### Problem statement
From the data underneath, reproduce exactly the stretch that begins at the line with "order number: W7448180 -> W7448108" and ends after the line with "total: 2867.60 -> 2861.23".

### Source data
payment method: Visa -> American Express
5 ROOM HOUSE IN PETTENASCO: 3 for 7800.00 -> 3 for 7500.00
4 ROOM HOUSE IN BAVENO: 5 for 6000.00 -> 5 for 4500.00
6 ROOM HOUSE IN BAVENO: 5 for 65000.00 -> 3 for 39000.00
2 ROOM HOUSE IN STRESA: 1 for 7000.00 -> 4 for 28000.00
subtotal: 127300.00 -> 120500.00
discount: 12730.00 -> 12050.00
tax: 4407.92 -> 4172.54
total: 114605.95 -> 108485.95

==

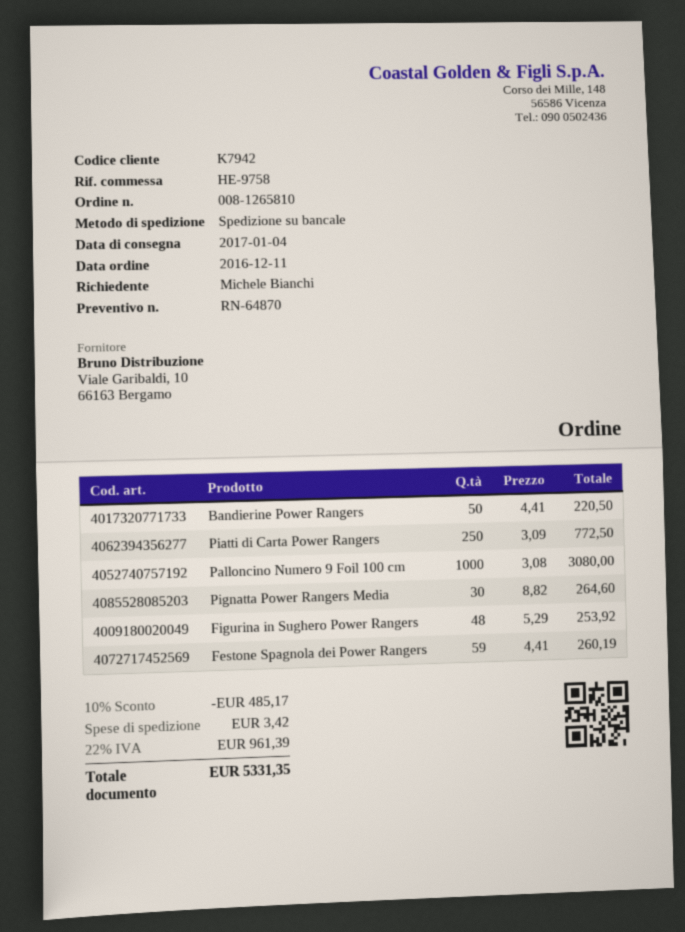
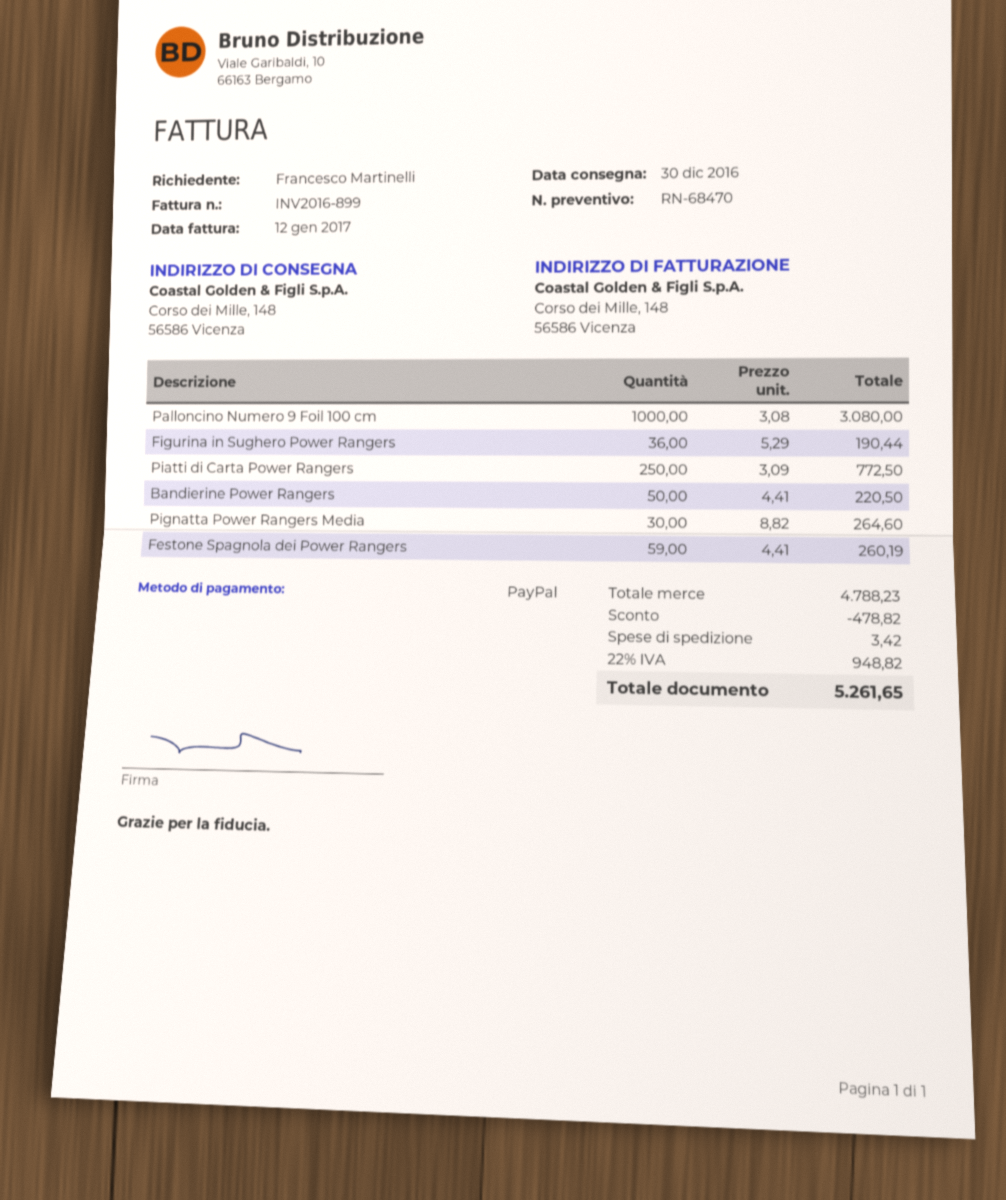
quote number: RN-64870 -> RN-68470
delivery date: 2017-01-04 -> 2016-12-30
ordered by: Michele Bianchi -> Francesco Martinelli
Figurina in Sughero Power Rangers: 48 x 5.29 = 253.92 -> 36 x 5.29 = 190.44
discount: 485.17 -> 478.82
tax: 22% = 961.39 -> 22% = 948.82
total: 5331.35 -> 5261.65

* * *

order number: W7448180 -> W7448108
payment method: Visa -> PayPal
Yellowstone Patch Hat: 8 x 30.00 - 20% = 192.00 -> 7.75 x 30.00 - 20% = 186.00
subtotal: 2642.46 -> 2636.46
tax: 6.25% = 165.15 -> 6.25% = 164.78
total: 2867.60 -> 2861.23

### Answer section
order number: W7448180 -> W7448108
payment method: Visa -> PayPal
Yellowstone Patch Hat: 8 x 30.00 - 20% = 192.00 -> 7.75 x 30.00 - 20% = 186.00
subtotal: 2642.46 -> 2636.46
tax: 6.25% = 165.15 -> 6.25% = 164.78
total: 2867.60 -> 2861.23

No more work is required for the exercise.